*RECORDS SHOWN:*
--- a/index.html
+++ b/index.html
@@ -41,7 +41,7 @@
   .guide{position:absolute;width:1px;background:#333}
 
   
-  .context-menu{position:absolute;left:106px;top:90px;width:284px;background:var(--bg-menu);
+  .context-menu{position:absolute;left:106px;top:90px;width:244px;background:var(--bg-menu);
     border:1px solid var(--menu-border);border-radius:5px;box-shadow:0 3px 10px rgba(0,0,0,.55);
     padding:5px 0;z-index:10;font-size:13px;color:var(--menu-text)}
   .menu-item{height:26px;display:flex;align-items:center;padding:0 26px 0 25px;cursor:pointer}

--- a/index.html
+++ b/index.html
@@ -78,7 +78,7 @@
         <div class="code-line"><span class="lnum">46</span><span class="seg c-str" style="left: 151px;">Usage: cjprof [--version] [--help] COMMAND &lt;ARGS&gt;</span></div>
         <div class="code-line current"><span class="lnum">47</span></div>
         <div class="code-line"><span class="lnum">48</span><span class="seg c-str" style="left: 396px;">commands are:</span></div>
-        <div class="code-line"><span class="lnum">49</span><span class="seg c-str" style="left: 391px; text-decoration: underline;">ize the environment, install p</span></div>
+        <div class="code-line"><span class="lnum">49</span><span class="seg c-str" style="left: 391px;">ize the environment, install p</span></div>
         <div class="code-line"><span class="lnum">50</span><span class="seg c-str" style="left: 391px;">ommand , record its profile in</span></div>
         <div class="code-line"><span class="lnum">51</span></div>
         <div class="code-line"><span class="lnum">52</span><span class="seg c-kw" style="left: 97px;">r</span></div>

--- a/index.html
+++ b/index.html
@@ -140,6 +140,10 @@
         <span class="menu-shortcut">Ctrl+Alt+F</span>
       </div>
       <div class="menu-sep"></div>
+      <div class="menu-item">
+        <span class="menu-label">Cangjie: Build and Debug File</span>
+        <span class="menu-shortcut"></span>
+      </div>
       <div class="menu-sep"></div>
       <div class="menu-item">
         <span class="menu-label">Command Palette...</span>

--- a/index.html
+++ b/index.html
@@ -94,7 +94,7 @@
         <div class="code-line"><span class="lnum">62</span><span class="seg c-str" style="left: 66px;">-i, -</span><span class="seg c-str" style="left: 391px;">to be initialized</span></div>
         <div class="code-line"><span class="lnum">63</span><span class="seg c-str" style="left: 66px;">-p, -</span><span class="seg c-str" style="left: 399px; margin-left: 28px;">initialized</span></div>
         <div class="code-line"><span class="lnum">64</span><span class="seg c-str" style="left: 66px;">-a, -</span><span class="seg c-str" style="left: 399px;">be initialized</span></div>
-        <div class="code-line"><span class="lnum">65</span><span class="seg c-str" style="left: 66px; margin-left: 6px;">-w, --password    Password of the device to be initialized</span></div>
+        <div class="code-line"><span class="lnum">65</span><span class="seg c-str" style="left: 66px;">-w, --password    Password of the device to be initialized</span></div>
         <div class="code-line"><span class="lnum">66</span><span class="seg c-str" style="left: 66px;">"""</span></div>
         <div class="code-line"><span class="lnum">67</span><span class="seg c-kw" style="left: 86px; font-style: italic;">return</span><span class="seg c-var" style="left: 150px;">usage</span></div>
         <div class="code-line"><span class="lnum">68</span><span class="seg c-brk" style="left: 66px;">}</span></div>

==

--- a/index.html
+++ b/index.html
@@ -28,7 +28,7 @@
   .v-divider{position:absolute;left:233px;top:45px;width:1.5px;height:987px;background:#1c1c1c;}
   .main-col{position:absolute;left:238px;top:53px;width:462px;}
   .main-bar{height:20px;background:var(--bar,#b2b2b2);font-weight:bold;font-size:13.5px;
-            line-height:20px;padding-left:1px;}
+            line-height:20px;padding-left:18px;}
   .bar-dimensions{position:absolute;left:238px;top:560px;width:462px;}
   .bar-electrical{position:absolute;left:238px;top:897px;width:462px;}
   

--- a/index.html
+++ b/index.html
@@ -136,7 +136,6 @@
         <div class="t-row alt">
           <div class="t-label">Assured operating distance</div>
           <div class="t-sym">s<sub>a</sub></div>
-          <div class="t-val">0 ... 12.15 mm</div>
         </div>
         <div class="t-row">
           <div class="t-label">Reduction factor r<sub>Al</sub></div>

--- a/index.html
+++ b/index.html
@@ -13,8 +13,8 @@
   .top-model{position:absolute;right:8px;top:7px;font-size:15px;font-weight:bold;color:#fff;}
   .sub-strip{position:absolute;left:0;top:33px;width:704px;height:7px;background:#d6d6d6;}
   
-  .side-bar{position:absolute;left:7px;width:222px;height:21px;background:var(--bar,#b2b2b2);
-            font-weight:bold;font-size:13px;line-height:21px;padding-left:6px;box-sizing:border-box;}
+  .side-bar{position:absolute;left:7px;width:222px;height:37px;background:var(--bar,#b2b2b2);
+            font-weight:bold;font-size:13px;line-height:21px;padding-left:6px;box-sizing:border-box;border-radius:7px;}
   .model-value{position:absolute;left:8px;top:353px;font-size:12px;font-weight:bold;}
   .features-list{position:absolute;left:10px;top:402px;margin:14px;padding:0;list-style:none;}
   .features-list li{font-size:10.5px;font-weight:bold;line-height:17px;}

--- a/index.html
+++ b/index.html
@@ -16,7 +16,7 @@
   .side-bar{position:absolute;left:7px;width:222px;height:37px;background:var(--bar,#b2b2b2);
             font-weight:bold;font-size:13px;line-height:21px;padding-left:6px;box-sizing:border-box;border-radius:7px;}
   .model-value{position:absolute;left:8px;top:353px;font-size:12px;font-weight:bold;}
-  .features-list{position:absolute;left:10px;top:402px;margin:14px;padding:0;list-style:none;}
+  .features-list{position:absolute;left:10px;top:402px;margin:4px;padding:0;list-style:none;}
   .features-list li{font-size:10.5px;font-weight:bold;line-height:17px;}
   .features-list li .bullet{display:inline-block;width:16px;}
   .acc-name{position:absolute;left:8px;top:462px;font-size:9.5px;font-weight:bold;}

*TASK OBJECTIVE:* Which lines of the data include the word "weight"? Copy each one.

*RESULT OF THE TASK:*
   .main-bar{height:20px;background:var(--bar,#b2b2b2);font-weight:bold;font-size:13.5px;
   .top-model{position:absolute;right:8px;top:7px;font-size:15px;font-weight:bold;color:#fff;}
-            font-weight:bold;font-size:13px;line-height:21px;padding-left:6px;box-sizing:border-box;}
+            font-weight:bold;font-size:13px;line-height:21px;padding-left:6px;box-sizing:border-box;border-radius:7px;}
   .model-value{position:absolute;left:8px;top:353px;font-size:12px;font-weight:bold;}
   .features-list li{font-size:10.5px;font-weight:bold;line-height:17px;}
             font-weight:bold;font-size:13px;line-height:21px;padding-left:6px;box-sizing:border-box;border-radius:7px;}
   .model-value{position:absolute;left:8px;top:353px;font-size:12px;font-weight:bold;}
   .features-list li{font-size:10.5px;font-weight:bold;line-height:17px;}
   .acc-name{position:absolute;left:8px;top:462px;font-size:9.5px;font-weight:bold;}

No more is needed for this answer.